The judge clearly read out his part of the decision that, “The opioid crisis has ravaged the state of Oklahoma and must be abated immediately.” 

“As a matter of law, I find that defendants’ actions caused harm, and those harms are the kinds recognized by [state law] because those actions annoyed, injured or endangered the comfort, repose, health or safety of Oklahomans,” he wrote in the decision.

The same kinds of complaints were done by more than 40 states against Johnson & Johnson. The order in the first state case to go to trial could influence both sides’ strategies in the months and years to come. 

However, Balkman did not provide the state everything it demanded including- $17.5 billion over 30 years for treatment, emergency care, law enforcement, social services, and other addiction-related needs. 

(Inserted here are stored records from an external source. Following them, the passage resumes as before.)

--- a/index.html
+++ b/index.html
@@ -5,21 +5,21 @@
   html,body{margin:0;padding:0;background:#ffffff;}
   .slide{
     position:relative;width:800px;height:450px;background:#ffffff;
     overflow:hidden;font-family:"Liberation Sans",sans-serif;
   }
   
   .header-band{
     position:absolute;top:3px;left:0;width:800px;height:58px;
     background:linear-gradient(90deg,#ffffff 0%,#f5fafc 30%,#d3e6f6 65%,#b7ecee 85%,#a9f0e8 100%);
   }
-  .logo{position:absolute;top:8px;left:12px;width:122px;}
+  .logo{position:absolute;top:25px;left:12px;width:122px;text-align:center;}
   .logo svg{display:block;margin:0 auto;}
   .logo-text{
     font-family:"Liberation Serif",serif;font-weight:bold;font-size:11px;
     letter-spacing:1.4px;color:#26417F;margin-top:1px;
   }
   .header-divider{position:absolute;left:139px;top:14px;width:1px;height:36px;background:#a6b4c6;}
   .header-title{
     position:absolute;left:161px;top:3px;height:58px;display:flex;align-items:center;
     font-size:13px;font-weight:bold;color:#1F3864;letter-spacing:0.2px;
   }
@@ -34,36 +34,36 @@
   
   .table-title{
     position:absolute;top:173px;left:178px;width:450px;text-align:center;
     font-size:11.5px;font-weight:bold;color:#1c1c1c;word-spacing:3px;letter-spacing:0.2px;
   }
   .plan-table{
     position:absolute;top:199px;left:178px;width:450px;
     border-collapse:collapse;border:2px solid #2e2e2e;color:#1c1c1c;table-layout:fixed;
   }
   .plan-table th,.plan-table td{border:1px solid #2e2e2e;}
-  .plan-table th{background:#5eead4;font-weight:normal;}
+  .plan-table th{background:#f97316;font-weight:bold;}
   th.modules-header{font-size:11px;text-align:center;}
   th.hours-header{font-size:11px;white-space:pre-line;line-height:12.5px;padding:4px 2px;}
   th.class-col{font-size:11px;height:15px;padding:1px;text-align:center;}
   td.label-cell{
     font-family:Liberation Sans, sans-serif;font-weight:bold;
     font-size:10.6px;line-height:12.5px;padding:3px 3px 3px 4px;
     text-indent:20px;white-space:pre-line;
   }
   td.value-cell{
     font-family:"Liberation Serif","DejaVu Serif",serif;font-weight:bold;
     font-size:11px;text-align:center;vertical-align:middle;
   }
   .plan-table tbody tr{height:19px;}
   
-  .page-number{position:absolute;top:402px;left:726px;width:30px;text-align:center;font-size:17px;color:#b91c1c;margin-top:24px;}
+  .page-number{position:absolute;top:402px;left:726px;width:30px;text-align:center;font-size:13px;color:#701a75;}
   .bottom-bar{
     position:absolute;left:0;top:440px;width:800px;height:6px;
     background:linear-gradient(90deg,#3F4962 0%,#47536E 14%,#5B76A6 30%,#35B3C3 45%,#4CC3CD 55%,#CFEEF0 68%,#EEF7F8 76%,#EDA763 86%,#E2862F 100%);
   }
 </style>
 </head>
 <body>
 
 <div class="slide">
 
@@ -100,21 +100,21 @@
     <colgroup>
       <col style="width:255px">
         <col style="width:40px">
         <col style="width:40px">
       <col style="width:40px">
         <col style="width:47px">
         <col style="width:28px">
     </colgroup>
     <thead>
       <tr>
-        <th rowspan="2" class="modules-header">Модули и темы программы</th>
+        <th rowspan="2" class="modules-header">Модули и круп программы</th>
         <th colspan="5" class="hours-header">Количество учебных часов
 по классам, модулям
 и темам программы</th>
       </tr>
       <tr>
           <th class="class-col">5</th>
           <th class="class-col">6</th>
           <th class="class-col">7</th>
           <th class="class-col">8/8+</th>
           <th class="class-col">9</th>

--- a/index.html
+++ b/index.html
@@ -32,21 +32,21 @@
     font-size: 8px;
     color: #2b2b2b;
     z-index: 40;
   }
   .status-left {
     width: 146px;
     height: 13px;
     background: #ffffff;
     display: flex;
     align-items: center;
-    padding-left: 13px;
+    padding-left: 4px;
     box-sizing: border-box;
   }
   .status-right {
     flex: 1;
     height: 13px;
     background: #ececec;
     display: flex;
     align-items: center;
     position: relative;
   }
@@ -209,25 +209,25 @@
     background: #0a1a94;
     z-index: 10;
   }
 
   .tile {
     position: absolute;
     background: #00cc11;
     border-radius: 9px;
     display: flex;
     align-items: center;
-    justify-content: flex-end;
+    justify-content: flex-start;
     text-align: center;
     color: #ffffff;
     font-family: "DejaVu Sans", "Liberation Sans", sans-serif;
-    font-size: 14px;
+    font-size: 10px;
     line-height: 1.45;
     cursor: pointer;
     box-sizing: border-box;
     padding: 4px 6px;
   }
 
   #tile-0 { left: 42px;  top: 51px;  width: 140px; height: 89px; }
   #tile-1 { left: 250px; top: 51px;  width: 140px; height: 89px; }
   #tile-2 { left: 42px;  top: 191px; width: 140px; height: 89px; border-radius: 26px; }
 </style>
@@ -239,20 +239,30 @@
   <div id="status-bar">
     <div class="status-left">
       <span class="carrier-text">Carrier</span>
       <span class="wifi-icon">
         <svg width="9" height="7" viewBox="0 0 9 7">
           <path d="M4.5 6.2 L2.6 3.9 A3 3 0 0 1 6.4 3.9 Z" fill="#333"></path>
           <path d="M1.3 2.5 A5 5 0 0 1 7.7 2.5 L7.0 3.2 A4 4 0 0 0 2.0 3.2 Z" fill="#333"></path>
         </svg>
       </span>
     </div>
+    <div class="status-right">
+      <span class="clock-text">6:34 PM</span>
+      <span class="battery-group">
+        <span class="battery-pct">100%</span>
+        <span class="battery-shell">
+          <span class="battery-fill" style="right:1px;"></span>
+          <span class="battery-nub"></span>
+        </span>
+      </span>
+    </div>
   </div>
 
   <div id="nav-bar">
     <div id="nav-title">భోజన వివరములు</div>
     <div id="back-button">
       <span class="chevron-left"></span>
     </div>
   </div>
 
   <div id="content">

The judge concluded that it would cost $572 million to address the crisis in the first year based on the state’s plan and added that the state did not provide “sufficient evidence” of the time and money that was required after that.

Oklahoma Attorney General Mike Hunter hold a fresh conference after the decision and described it as a  “great triumph” two years in the making.”Johnson & Johnson will finally be held accountable for thousands of deaths and addictions caused by their products,” he added. 

Challenging the company’s CEO, Alex Gorsky, he asked to “step up” and pay for treatment and other services for Oklahomans affected by material abuse. Just after the judge declared his decision, Johnson & Johnson said it would appeal. 

Company attorney Sabrina Strong said at a news conference, “We are disappointed and disagree with the judge’s decision. We believe it is flawed.”

“We have sympathy for those who suffer from opioid use disorder,” Strong added. “But Johnson & Johnson did not cause the opioid abuse crisis here in Oklahoma or anywhere in this country.” Since 2000, more than 6000 Oklahomans have died after having overdoses of painkillers.